### Required action
Omit the images and retype the records verbatim.

[Stored records]
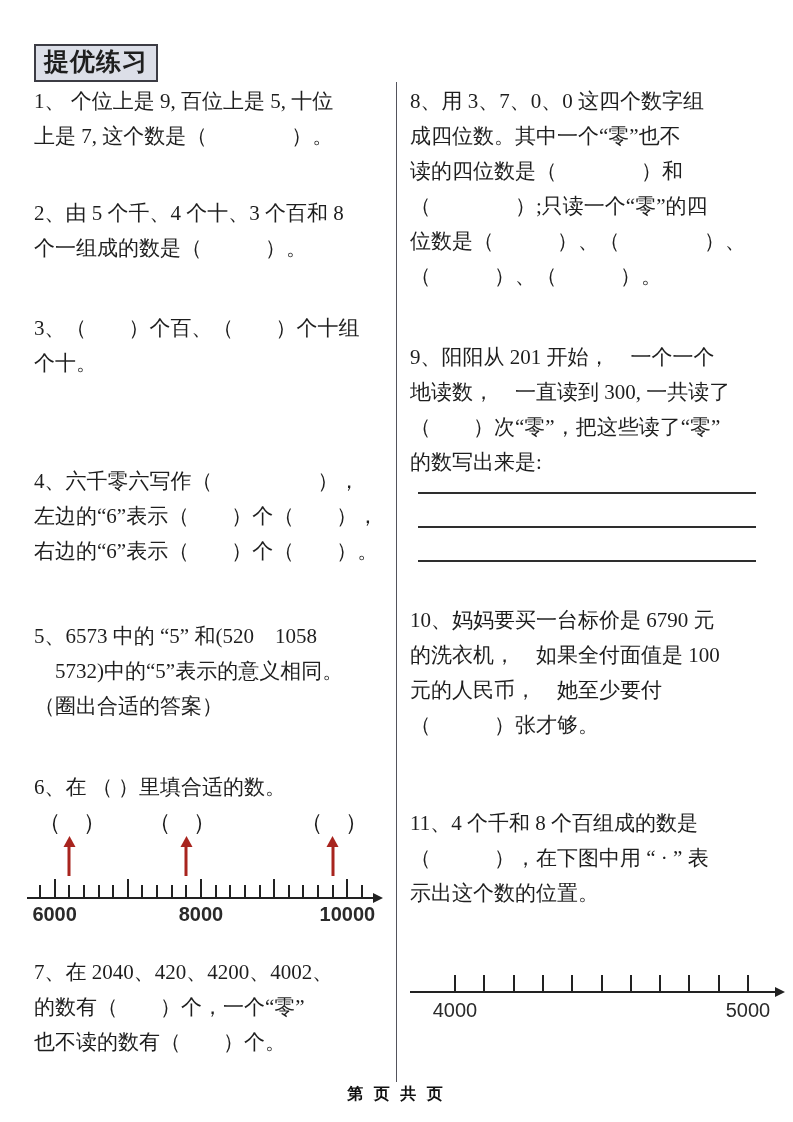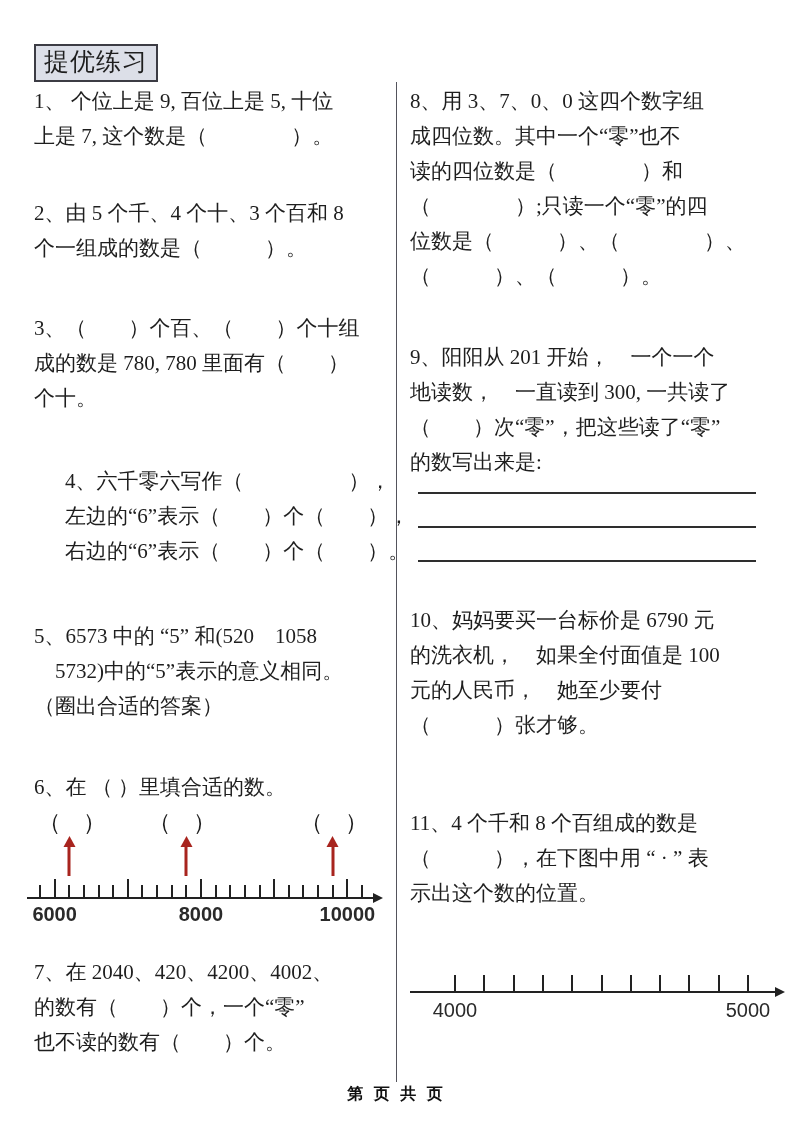--- a/index.html
+++ b/index.html
@@ -4,21 +4,21 @@
 <style>
   html,body{margin:0;padding:0;}
   body{
     width:793px;height:1122px;position:relative;background:#ffffff;
     font-family:"Liberation Serif","DejaVu Serif",serif;color:#1e1e1e;
     overflow:hidden;
   }
   .title-box{
     position:absolute;left:34px;top:44px;
     border:2px solid #3c3c44;background:#dcdfe8;
-    padding:1px 8px 3px 8px;font-size:25px;font-weight:normal;line-height:30px;
+    padding:1px 8px 3px 8px;font-size:25px;font-weight:bold;line-height:30px;
     letter-spacing:1px;
   }
   .divider{
     position:absolute;left:396px;top:82px;width:1px;height:1000px;background:#54545c;
   }
   .question{position:absolute;}
   .qline{font-size:21px;line-height:35px;white-space:pre;}
   .bracket-pair{
     position:absolute;top:804px;width:68px;height:36px;
     display:flex;justify-content:space-between;align-items:center;
@@ -62,25 +62,24 @@
   <div class="qline">上是 7, 这个数是（　　　　）。</div>
 </div>
 
 <div class="question" style="left:34px;top:196px;">
   <div class="qline">2、由 5 个千、4 个十、3 个百和 8</div>
   <div class="qline">个一组成的数是（　　　）。</div>
 </div>
 
 <div class="question" style="left:34px;top:311px;">
   <div class="qline">3、（　　）个百、（　　）个十组</div>
-  <div class="qline">成的数是 780, 780 里面有（　　）</div>
   <div class="qline">个十。</div>
 </div>
 
-<div class="question" style="left:34px;top:464px;margin-left:31px;">
+<div class="question" style="left:34px;top:464px;">
   <div class="qline">4、六千零六写作（　　　　　），</div>
   <div class="qline">左边的“6”表示（　　）个（　　），</div>
   <div class="qline">右边的“6”表示（　　）个（　　）。</div>
 </div>
 
 <div class="question" style="left:34px;top:619px;">
   <div class="qline">5、6573 中的 “5” 和(520　1058</div>
   <div class="qline">　5732)中的“5”表示的意义相同。</div>
   <div class="qline">（圈出合适的答案）</div>
 </div>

### Exercise output
--- a/index.html
+++ b/index.html
@@ -4,21 +4,21 @@
 <style>
   html,body{margin:0;padding:0;}
   body{
     width:793px;height:1122px;position:relative;background:#ffffff;
     font-family:"Liberation Serif","DejaVu Serif",serif;color:#1e1e1e;
     overflow:hidden;
   }
   .title-box{
     position:absolute;left:34px;top:44px;
     border:2px solid #3c3c44;background:#dcdfe8;
-    padding:1px 8px 3px 8px;font-size:25px;font-weight:normal;line-height:30px;
+    padding:1px 8px 3px 8px;font-size:25px;font-weight:bold;line-height:30px;
     letter-spacing:1px;
   }
   .divider{
     position:absolute;left:396px;top:82px;width:1px;height:1000px;background:#54545c;
   }
   .question{position:absolute;}
   .qline{font-size:21px;line-height:35px;white-space:pre;}
   .bracket-pair{
     position:absolute;top:804px;width:68px;height:36px;
     display:flex;justify-content:space-between;align-items:center;
@@ -62,25 +62,24 @@
   <div class="qline">上是 7, 这个数是（　　　　）。</div>
 </div>
 
 <div class="question" style="left:34px;top:196px;">
   <div class="qline">2、由 5 个千、4 个十、3 个百和 8</div>
   <div class="qline">个一组成的数是（　　　）。</div>
 </div>
 
 <div class="question" style="left:34px;top:311px;">
   <div class="qline">3、（　　）个百、（　　）个十组</div>
-  <div class="qline">成的数是 780, 780 里面有（　　）</div>
   <div class="qline">个十。</div>
 </div>
 
-<div class="question" style="left:34px;top:464px;margin-left:31px;">
+<div class="question" style="left:34px;top:464px;">
   <div class="qline">4、六千零六写作（　　　　　），</div>
   <div class="qline">左边的“6”表示（　　）个（　　），</div>
   <div class="qline">右边的“6”表示（　　）个（　　）。</div>
 </div>
 
 <div class="question" style="left:34px;top:619px;">
   <div class="qline">5、6573 中的 “5” 和(520　1058</div>
   <div class="qline">　5732)中的“5”表示的意义相同。</div>
   <div class="qline">（圈出合适的答案）</div>
 </div>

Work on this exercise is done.